Required action = For this exercise, return only the lines in the records below from the one holding "text-align: none ->" through the one holding "-> <div> <span>", including both, exactly as they appear and without pictures.

Data in this exercise =
━━━

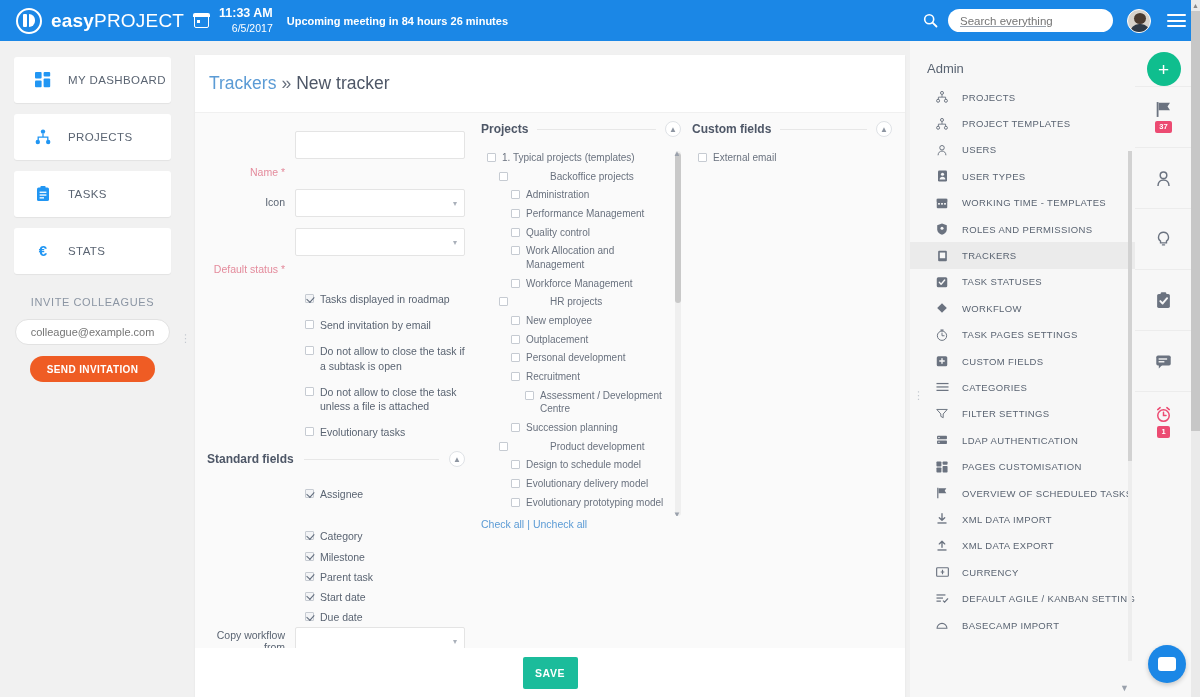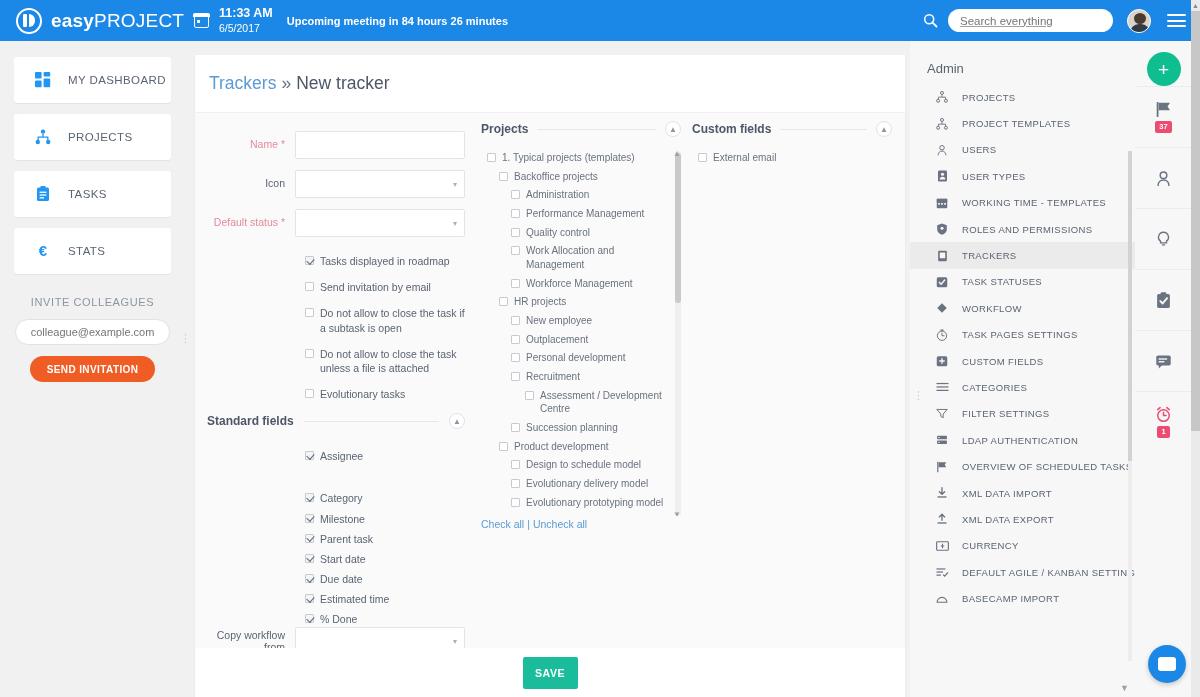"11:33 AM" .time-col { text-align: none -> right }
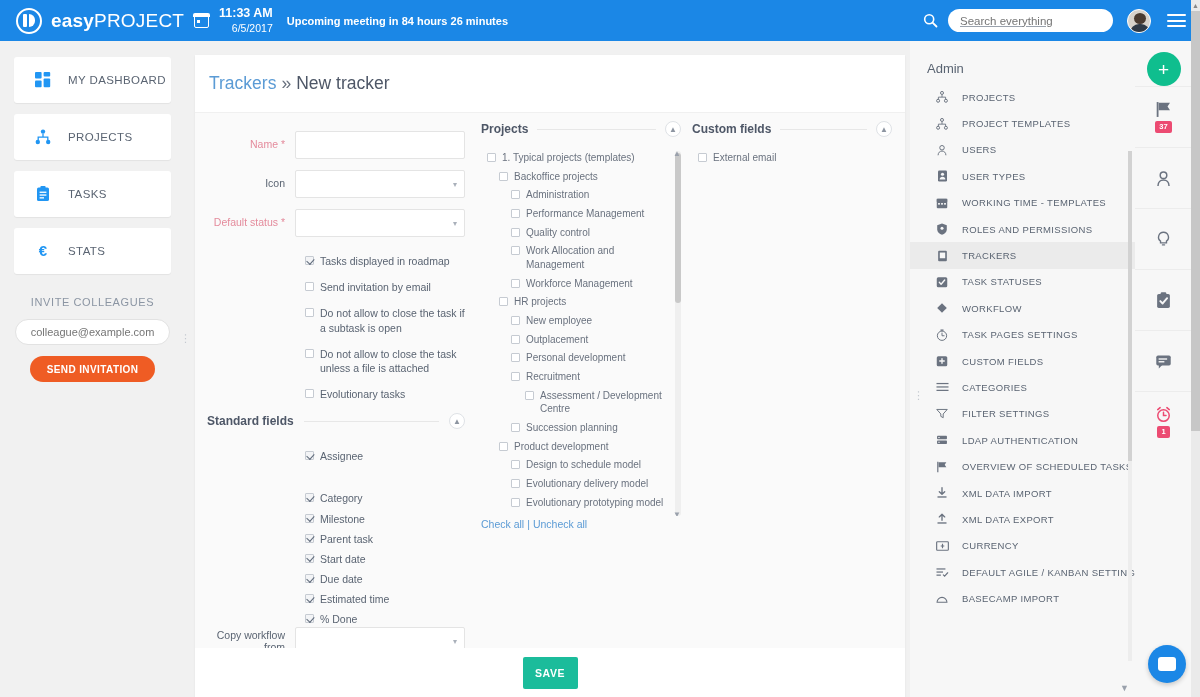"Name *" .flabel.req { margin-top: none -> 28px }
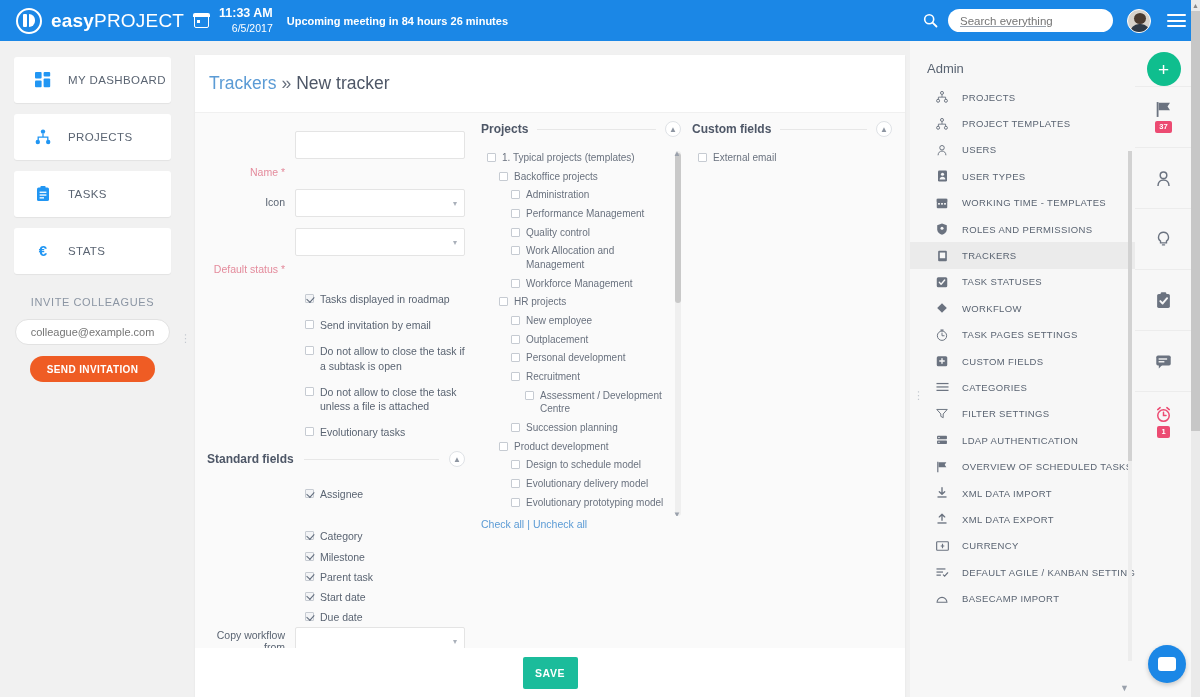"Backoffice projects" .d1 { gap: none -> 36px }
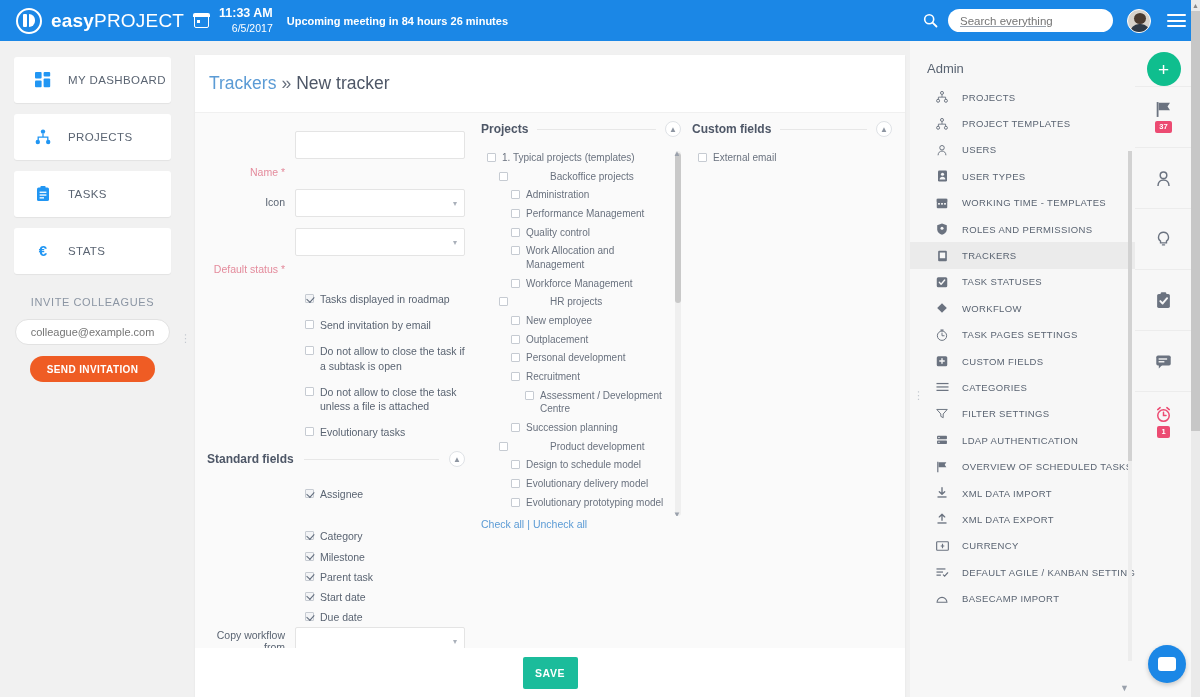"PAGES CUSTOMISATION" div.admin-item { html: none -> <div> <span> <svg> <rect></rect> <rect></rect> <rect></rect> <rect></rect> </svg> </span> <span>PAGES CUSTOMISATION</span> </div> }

━━━

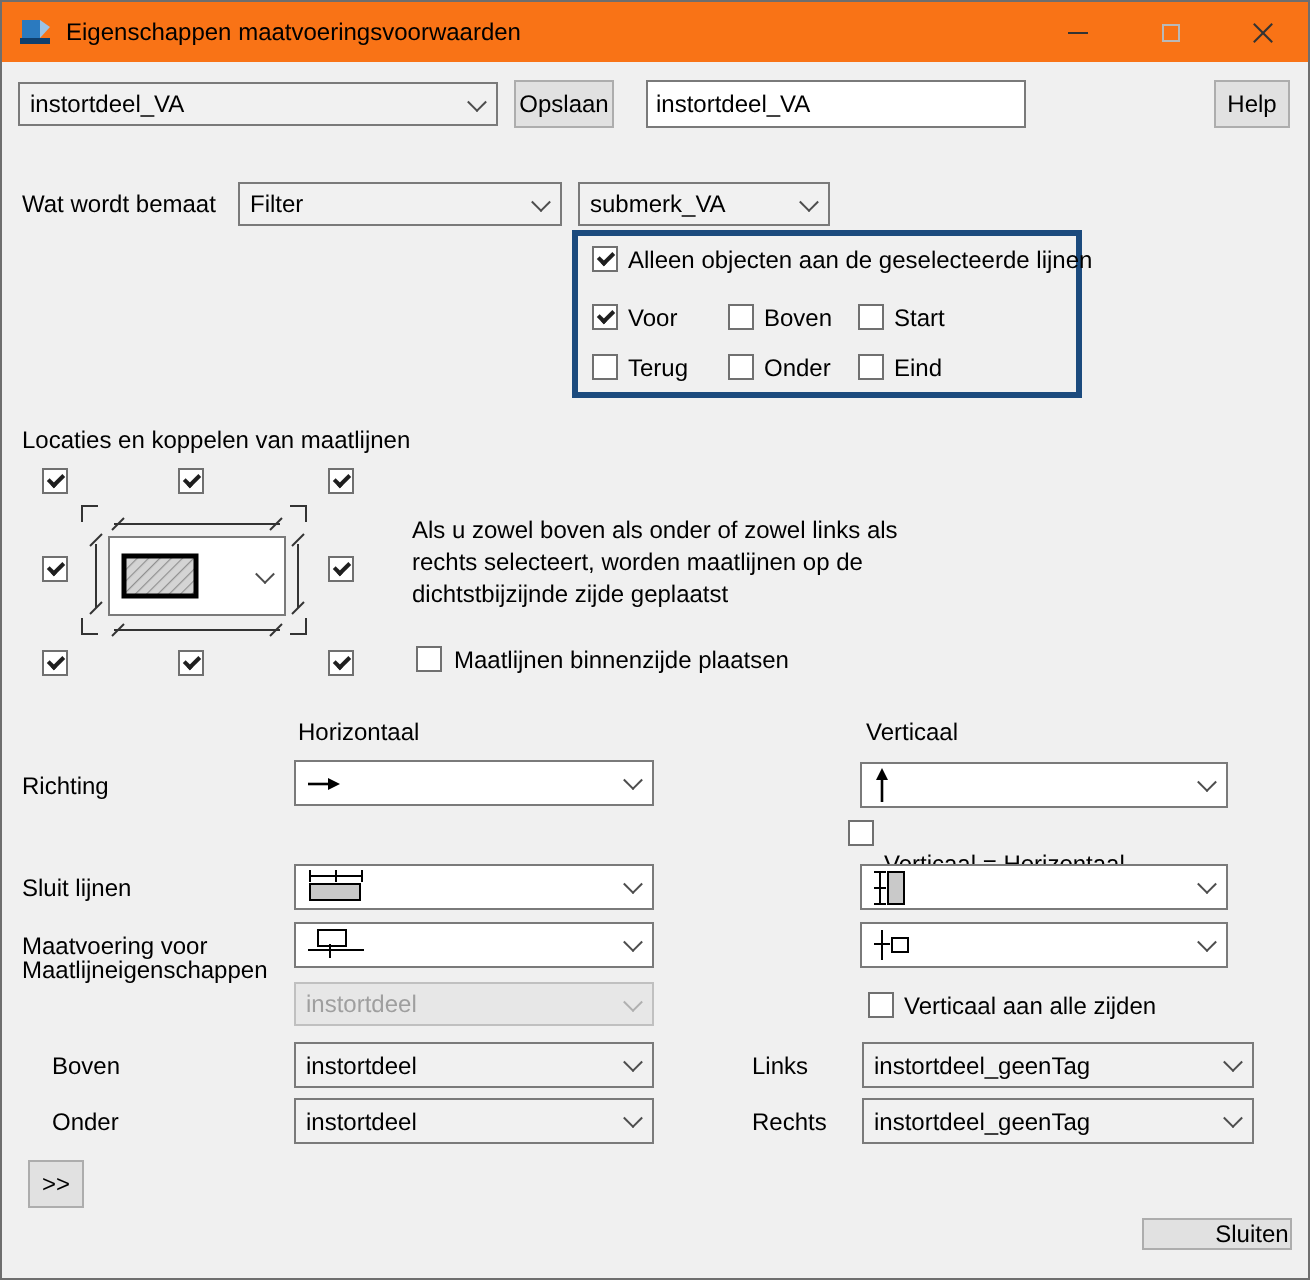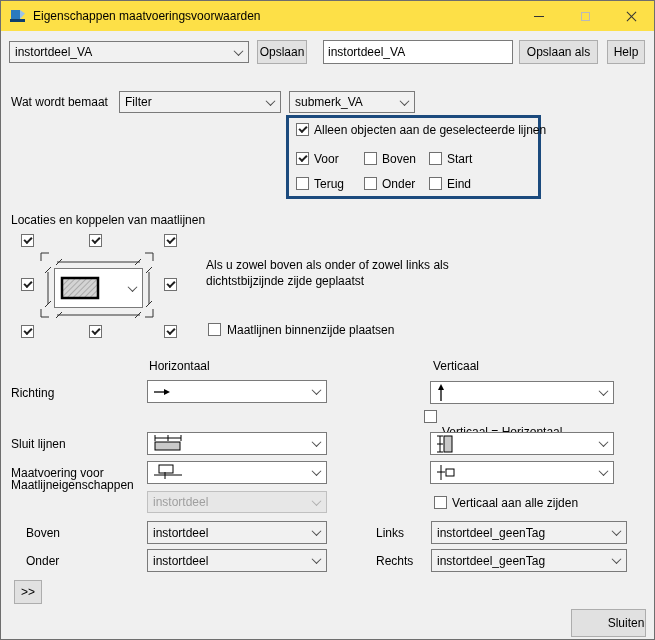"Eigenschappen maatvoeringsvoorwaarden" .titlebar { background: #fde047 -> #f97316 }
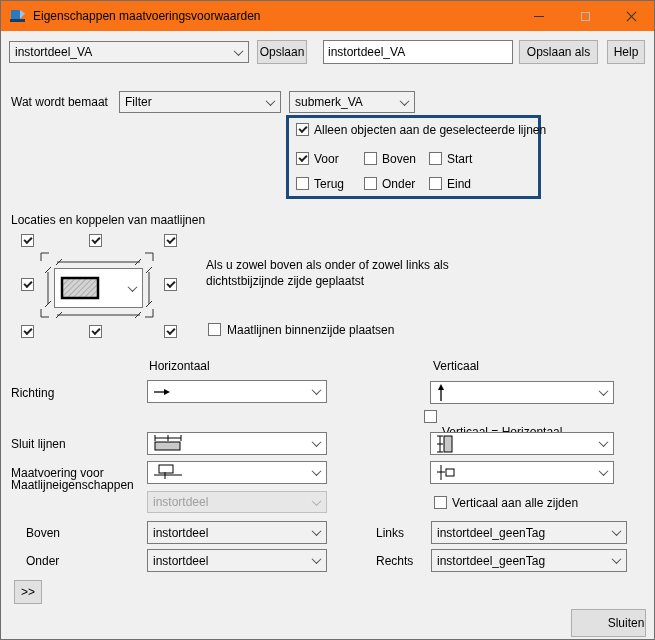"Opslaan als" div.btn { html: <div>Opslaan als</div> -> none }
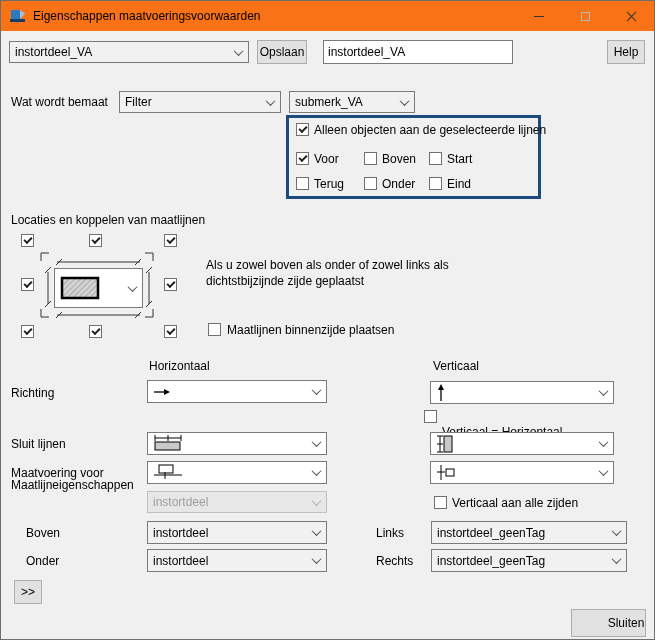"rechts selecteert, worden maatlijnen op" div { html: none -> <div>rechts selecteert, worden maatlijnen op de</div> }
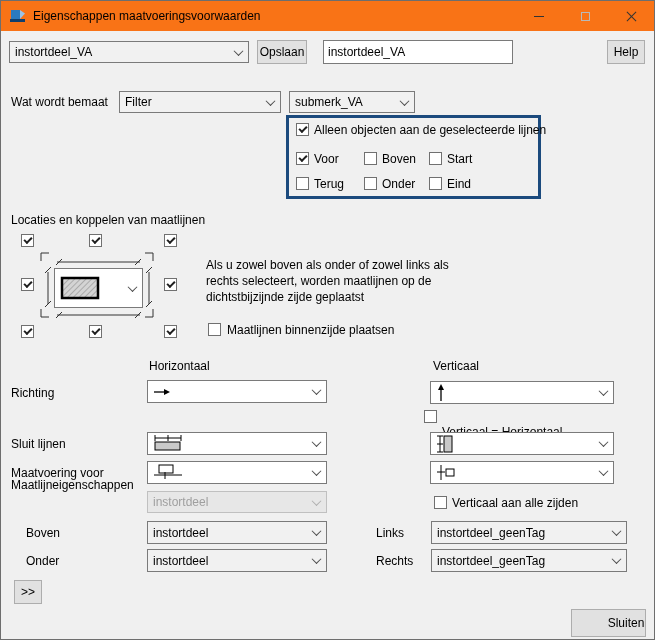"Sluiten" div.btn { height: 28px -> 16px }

━━━

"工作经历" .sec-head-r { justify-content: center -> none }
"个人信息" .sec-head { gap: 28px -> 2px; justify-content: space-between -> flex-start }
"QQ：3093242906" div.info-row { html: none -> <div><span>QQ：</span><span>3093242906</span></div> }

━━━

Result of the exercise =
"11:33 AM" .time-col { text-align: none -> right }
"Name *" .flabel.req { margin-top: none -> 28px }
"Backoffice projects" .d1 { gap: none -> 36px }
"PAGES CUSTOMISATION" div.admin-item { html: none -> <div> <span> <svg> <rect></rect> <rect></rect> <rect></rect> <rect></rect> </svg> </span> <span>PAGES CUSTOMISATION</span> </div> }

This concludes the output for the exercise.